▸ Task to complete:
Where the records below have a line with "WILDLAND", that line is to be copied.
· · ·
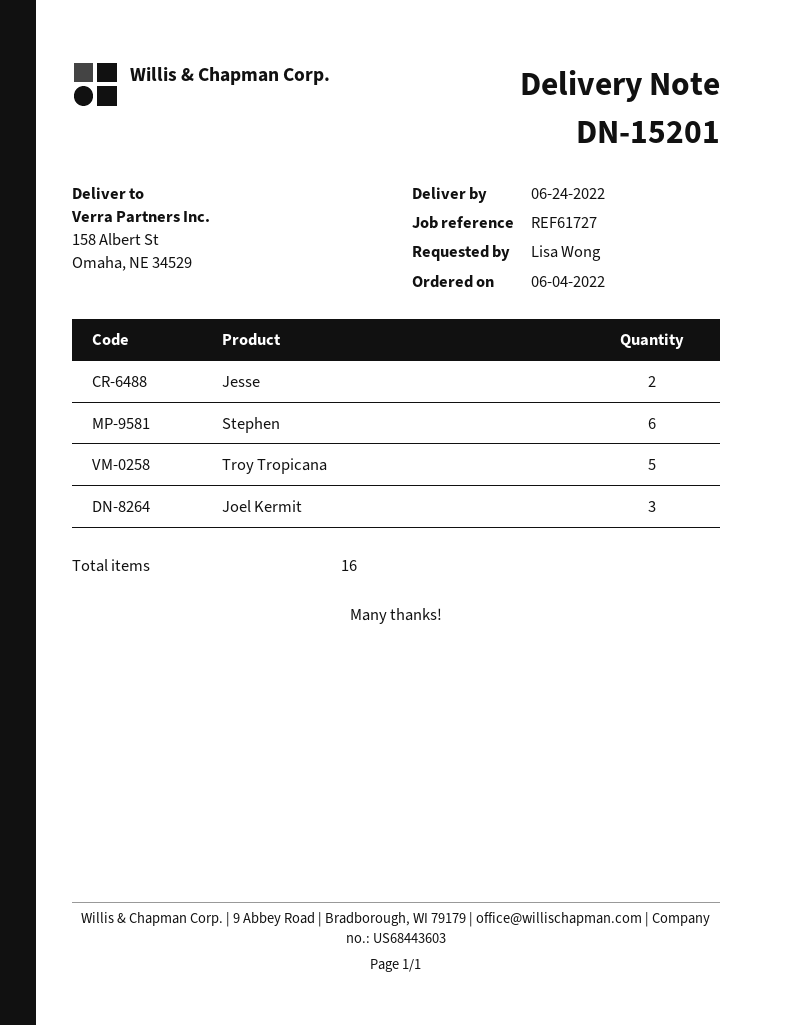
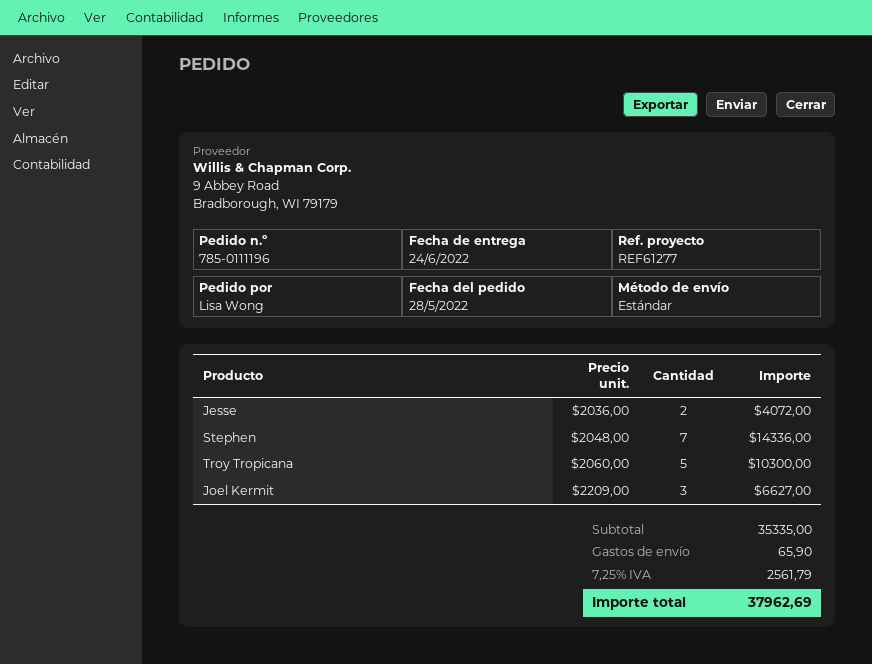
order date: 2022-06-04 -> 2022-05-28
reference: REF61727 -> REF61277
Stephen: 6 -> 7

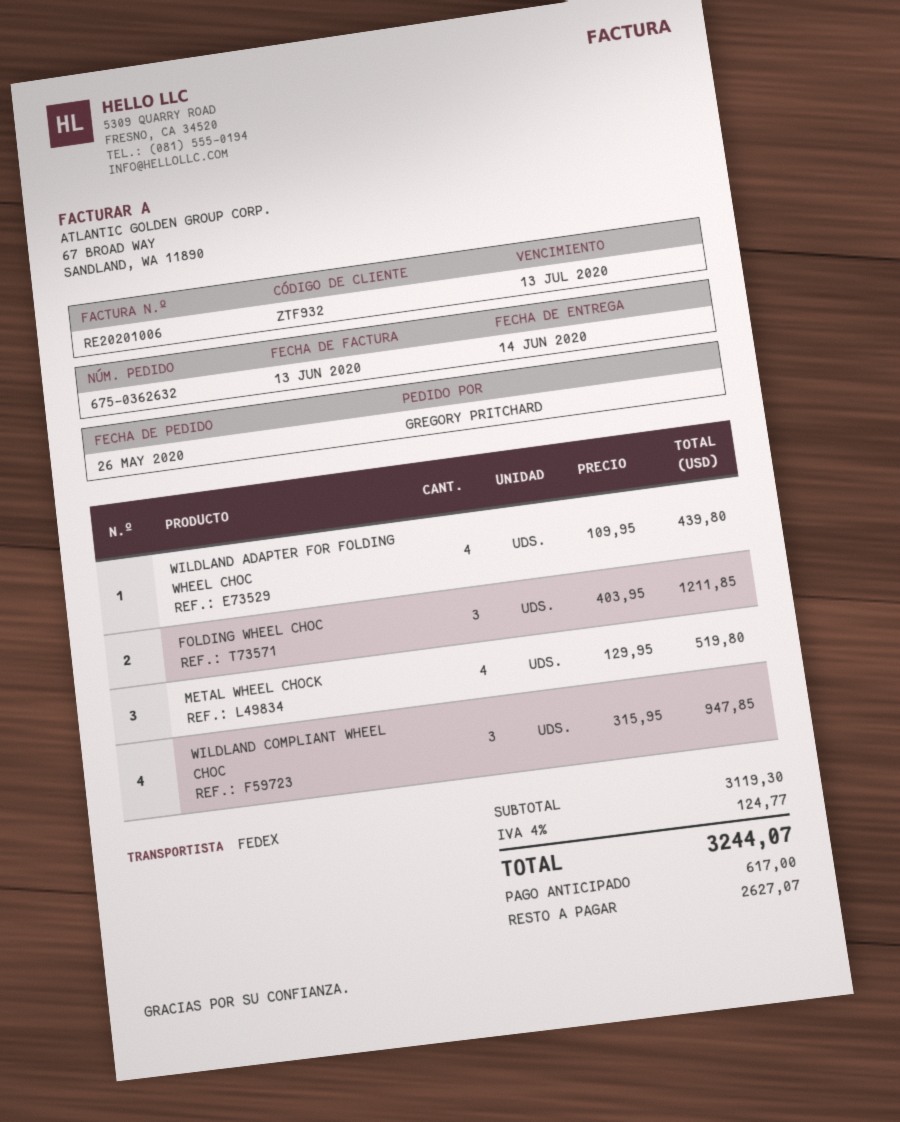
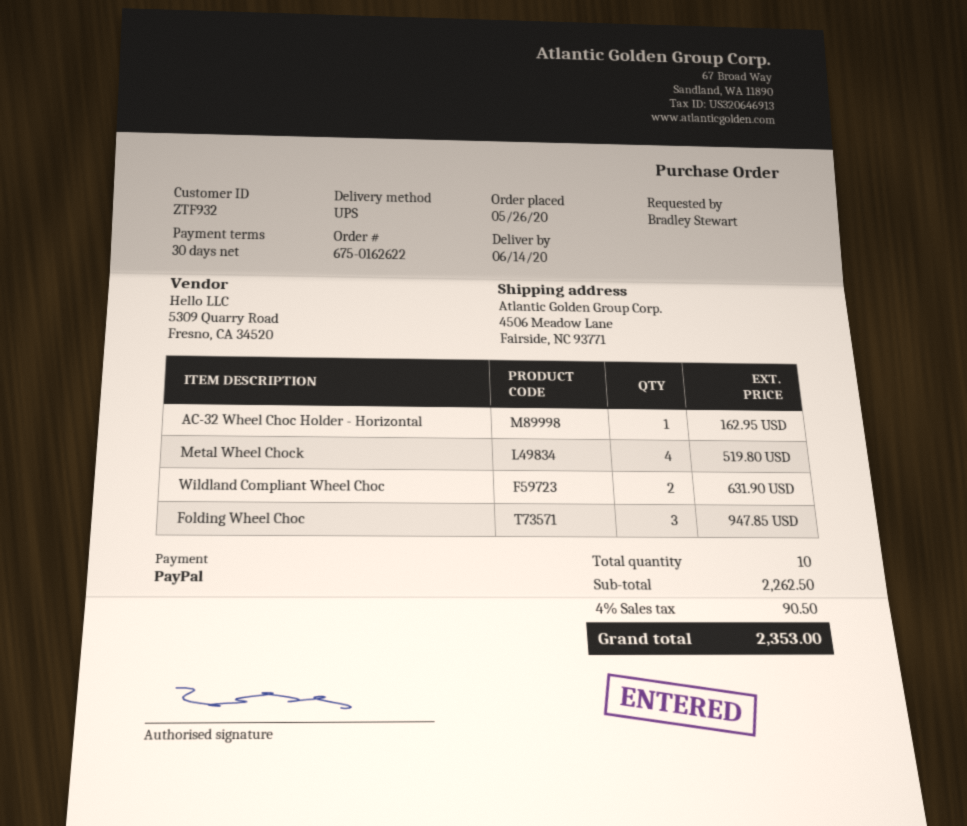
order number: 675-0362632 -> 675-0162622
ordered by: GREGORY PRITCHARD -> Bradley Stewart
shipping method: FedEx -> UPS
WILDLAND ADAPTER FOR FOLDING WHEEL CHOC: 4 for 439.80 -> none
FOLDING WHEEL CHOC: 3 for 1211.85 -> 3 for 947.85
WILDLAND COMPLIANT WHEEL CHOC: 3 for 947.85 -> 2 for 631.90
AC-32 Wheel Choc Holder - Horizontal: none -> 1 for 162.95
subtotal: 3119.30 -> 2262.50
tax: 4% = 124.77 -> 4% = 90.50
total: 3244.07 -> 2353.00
· · ·
▸ Response for this exercise:
WILDLAND ADAPTER FOR FOLDING WHEEL CHOC: 4 for 439.80 -> none
WILDLAND COMPLIANT WHEEL CHOC: 3 for 947.85 -> 2 for 631.90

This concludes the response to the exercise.